After the defendants filed their motions to dismiss and there was no timely response, the Court issued an Order dated December 22, 2006 extending the time to respond to the motions and warning the plaintiff that if he did not respond, the Amended Complaint would be dismissed for failure to prosecute, in which event he would have no trial. The plaintiff has failed to respond after this extension.
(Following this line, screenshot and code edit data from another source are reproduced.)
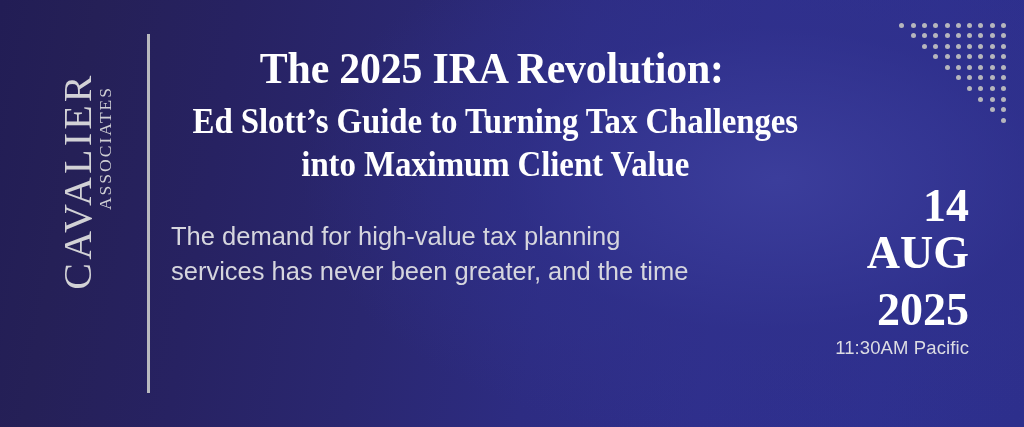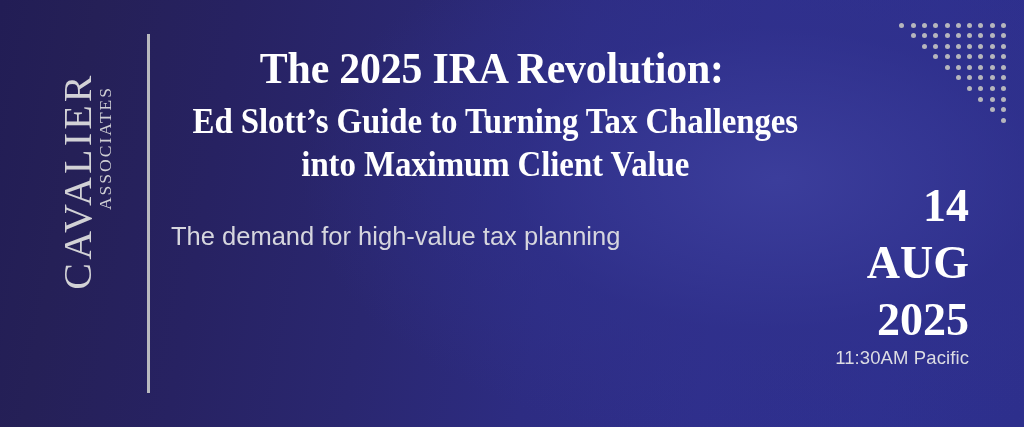--- a/index.html
+++ b/index.html
@@ -169,21 +169,21 @@
   #date-block .date-day,
   #date-block .date-month,
   #date-block .date-year {
     display: block;
     font-family: "Liberation Serif", "DejaVu Serif", serif;
     font-weight: 700;
     line-height: 0.96;
     letter-spacing: 0px;
   }
   #date-block .date-day   { font-size: 46px; }
-  #date-block .date-month { font-size: 46px; margin-top: 13px; }
+  #date-block .date-month { font-size: 46px; margin-top: 3px; }
   #date-block .date-year  { font-size: 46px; margin-top: 13px; }
   #date-block .event-time {
     display: block;
     margin-top: 5px;
     font-size: 18.5px;
     color: #dcdce3;
     font-weight: 400;
     letter-spacing: 0.1px;
   }
 </style>
@@ -282,20 +282,21 @@
   <div id="divider"></div>
 
   <div id="content">
     <h1 id="event-title">
       <span class="title-line-1">The 2025 IRA Revolution:</span>
       <span class="title-line-2">Ed Slott’s Guide to Turning Tax Challenges</span>
       <span class="title-line-3">into Maximum Client Value</span>
     </h1>
     <p id="event-description">
       <span class="desc-line">The demand for high-value tax planning</span>
+      <span class="desc-line">services has never been greater, and the time</span>
     </p>
   </div>
 
   <div id="date-block">
     <span class="date-day">14</span>
     <span class="date-month">AUG</span>
     <span class="date-year">2025</span>
     <span class="event-time">11:30AM Pacific</span>
   </div>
The plaintiff has now been unresponsive to an outstanding discovery request for more than a year. A Court order explicitly warned the plaintiff that further inaction would result in dismissal prompted to response. Any failure of the plaintiff to receive actual notice of this Order, which was served by mail to his last known address, was of the plaintiff's own doing, as he is responsible for updating his current address. See Lukensow v. Harley Cars, 124 F.R.D. 64, 66 (S.D.N.Y. 1989). The Court can presume that the defendants have been prejudiced and will continue to be by further delay where as here the plaintiff has already been unresponsive for a long period of time. Id. at 67. The plaintiff has had more than ample opportunity to have his case heard. The first four factors stated above therefore favor dismissal.
This case cannot proceed without the plaintiff's prosecution of it and his availability and willingness to respond to discovery requests. A dismissal without prejudice is a lesser sanction than dismissal with prejudice and is the only reasonable lesser sanction that is sufficient under the circumstances.
The Amended Complaint is dismissed without prejudice as against all defendants for failure to prosecute. The Clerk of the Court is directed to enter judgment and to close this case.